Una vez que ambas cámaras voten para adoptar la misma resolución presupuestaria con idénticas instrucciones de conciliación, el Congreso podrá comenzar formalmente a impulsar la legislación que podría reestructurar Medicaid. Sin embargo, el Partido Republicano deberá mantenerse unido durante todo el proceso.

Los republicanos tienen una mayoría mínima en la Cámara de Representantes, lo que requiere que cualquier cambio propuesto a Medicaid obtenga el apoyo de los legisladores centristas y de extrema derecha del Partido Republicano.

Incluso unas pocas deserciones sobre los cambios a Medicaid u otros elementos del proyecto de ley impedirían que el paquete se convirtiera en ley.

Cómo evitar los altos costos médicos y la quiebra

Joan Alker, directora ejecutiva del Centro para Niños y Familias de la Universidad de Georgetown, dijo que además de ser “una columna vertebral fundamental de nuestro sistema de salud”, Medicaid ayuda a evitar que los estadounidenses de bajos ingresos se endeuden por gastos médicos y reduce la cantidad de personas que terminan en los departamentos de emergencia por afecciones que pueden ser tratadas por proveedores de atención primaria.

“Dedicamos mucho tiempo, por supuesto, y con razón, a pensar en Medicaid y la cuestión del acceso.
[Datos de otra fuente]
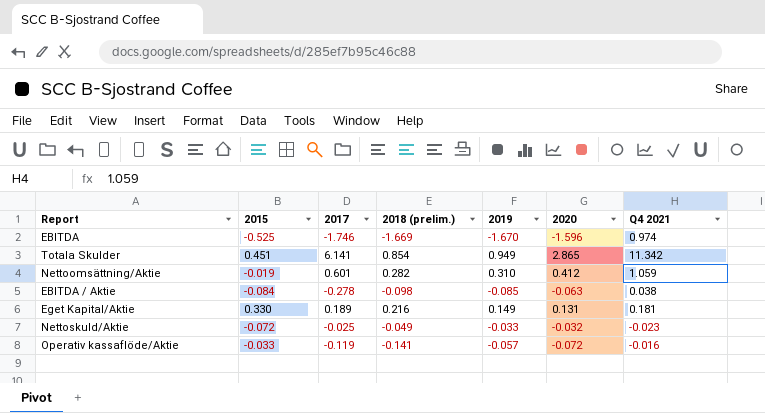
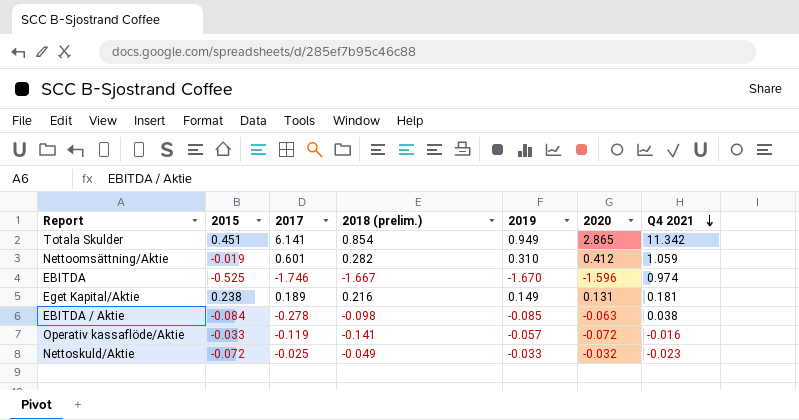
row order: none -> Q4 2021 descending
EBITDA | 2018 (prelim.): -1.669 -> -1.667
Eget Kapital/Aktie | 2015: 0.330 -> 0.238

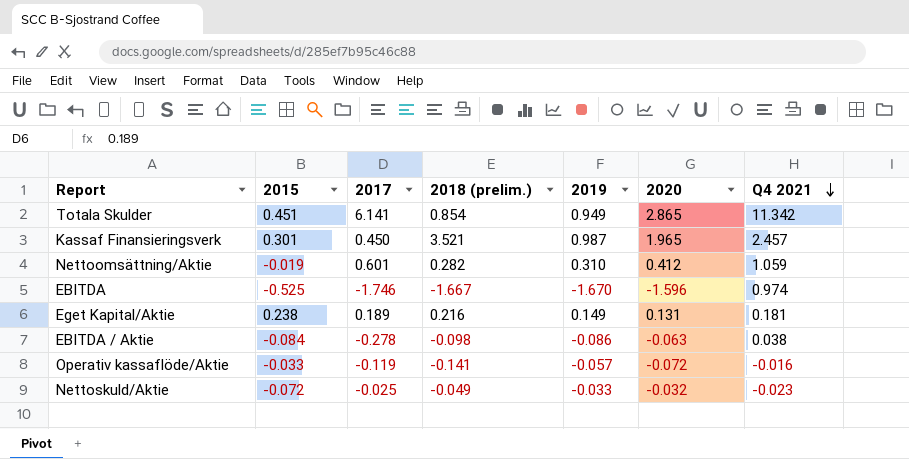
row Kassaf Finansieringsverk: none -> 0.301 | 0.450 | 3.521 | 0.987 | 1.965 | 2.457
EBITDA / Aktie | 2019: -0.085 -> -0.086

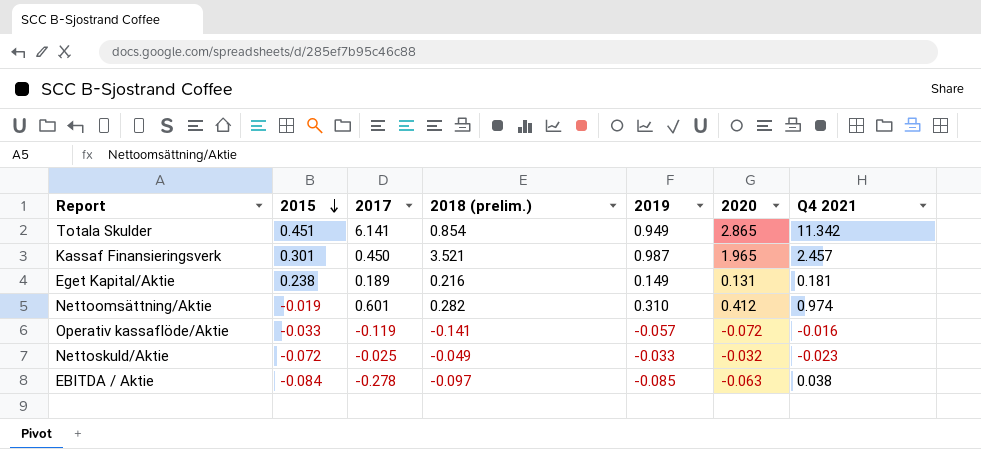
row order: Q4 2021 descending -> 2015 descending
row EBITDA: -0.525 | -1.746 | -1.667 | -1.670 | -1.596 | 0.974 -> none
Nettoomsättning/Aktie | Q4 2021: 1.059 -> 0.974
EBITDA / Aktie | 2018 (prelim.): -0.098 -> -0.097
EBITDA / Aktie | 2019: -0.086 -> -0.085

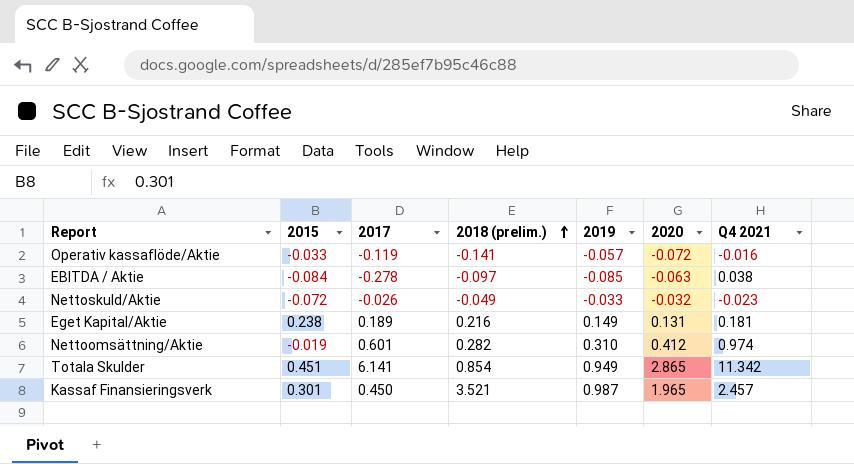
row order: 2015 descending -> 2018 (prelim.) ascending
Nettoskuld/Aktie | 2017: -0.025 -> -0.026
Pero, fundamentalmente, Medicaid es un apoyo económico, una pieza clave para las familias que tienen dificultades para pagar sus cuentas debido al alto costo de la vivienda y la alimentación”, dijo Alker. “Y eso es lo más importante: si no tienes seguro médico en este país, a menos que seas multimillonario, estarás expuesto a altos costos médicos, que pueden llevarte a endeudarte e incluso a la bancarrota”.

Cuando las personas pierden el acceso al seguro de salud o a programas como Medicaid, tienden a retrasar o evitar acudir a los proveedores de atención primaria, quienes pueden diagnosticar problemas de manera temprana y ayudar a los pacientes a controlar enfermedades crónicas.

“Así no es como queremos que funcione nuestro sistema de salud”, dijo Alker. “Su condición habrá empeorado. No habrán tenido acceso a los medicamentos recetados que necesitaban para tratar enfermedades crónicas, como asma, diabetes o hipertensión. Y entonces empeoran y terminan en urgencias”.

Medicaid también cubre la atención médica de aproximadamente la mitad de los niños en Estados Unidos y más del 40% de los nacimientos, lo que convierte al programa en una fuente importante de ingresos tanto para pediatras como para ginecólogos. Estos verían reducidos sus presupuestos si los pacientes perdieran el acceso al programa.

“Ya existen desafíos, y este tipo de recortes realmente exacerbarán los que enfrentan las familias que viven en estas comunidades, ya sea que estén inscritas en Medicaid o no”, dijo Alker.

Toda la comunidad afectada

Megan Cole, profesora asociada del Departamento de Derecho, Políticas y Gestión de la Salud de la Facultad de Salud Pública de la Universidad de Boston, dijo durante la sesión informativa de SciLine que si el Congreso recorta Medicaid, eso tendría efectos de amplio alcance sobre la atención sanitaria rural. 

“Creo que estos recortes impactarán no solo a los beneficiarios de Medicaid, sino a las economías y los sistemas de salud en su conjunto; en particular, a los sistemas de salud de la red de seguridad social, los centros de salud comunitarios y los hospitales rurales”, dijo Cole. “Dado que estas instituciones tienen menos ingresos por pacientes, podrían enfrentar reducciones en los servicios. Podrían cerrar ciertos centros dependiendo de sus finanzas. Podrían despedir personal. Esto afecta no solo a los afiliados de Medicaid, sino también a cualquiera que reciba servicios de esos proveedores”.

Última actualización: 11:41 a. m., 21 de marzo de 2025

Artículo original en inglés fue publicado en Kentucky Lantern. Se reproduce en Al Día en América cumpliendo los requerimientos del medio de comunicación.